Collected data entries ::
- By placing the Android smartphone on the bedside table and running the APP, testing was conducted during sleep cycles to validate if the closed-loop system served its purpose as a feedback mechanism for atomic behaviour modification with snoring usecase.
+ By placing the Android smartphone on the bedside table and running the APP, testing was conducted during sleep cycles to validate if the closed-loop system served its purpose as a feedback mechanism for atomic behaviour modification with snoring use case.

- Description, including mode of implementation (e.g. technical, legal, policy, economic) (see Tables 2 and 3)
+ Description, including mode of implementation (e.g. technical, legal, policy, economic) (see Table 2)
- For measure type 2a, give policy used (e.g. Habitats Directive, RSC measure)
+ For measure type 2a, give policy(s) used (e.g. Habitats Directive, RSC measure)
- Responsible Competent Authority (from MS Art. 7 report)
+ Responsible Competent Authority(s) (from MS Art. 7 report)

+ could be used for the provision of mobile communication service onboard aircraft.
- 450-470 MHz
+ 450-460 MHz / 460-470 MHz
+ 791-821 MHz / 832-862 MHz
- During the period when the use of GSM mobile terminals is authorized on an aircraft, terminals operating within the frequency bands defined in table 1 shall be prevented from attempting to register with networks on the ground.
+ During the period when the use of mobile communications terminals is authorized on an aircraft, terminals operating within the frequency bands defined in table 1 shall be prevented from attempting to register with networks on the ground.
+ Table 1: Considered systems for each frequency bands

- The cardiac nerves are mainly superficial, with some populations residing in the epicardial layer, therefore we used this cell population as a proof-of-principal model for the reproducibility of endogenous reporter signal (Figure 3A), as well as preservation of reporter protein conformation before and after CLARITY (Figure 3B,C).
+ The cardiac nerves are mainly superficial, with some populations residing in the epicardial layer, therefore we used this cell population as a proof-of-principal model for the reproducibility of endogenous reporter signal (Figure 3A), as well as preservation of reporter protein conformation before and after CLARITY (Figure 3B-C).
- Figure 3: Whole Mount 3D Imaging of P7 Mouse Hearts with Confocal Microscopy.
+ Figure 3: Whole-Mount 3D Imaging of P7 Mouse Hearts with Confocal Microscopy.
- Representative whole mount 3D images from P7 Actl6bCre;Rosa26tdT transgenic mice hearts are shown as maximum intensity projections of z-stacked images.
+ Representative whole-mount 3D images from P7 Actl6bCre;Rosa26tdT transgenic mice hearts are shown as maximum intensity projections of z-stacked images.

Problem requirements ::
Look through the entries above and quote exactly the lines from the line with "- Description, including" to the line with "- During the", counting both of those lines.

Output of the exercise ::
- Description, including mode of implementation (e.g. technical, legal, policy, economic) (see Tables 2 and 3)
+ Description, including mode of implementation (e.g. technical, legal, policy, economic) (see Table 2)
- For measure type 2a, give policy used (e.g. Habitats Directive, RSC measure)
+ For measure type 2a, give policy(s) used (e.g. Habitats Directive, RSC measure)
- Responsible Competent Authority (from MS Art. 7 report)
+ Responsible Competent Authority(s) (from MS Art. 7 report)

+ could be used for the provision of mobile communication service onboard aircraft.
- 450-470 MHz
+ 450-460 MHz / 460-470 MHz
+ 791-821 MHz / 832-862 MHz
- During the period when the use of GSM mobile terminals is authorized on an aircraft, terminals operating within the frequency bands defined in table 1 shall be prevented from attempting to register with networks on the ground.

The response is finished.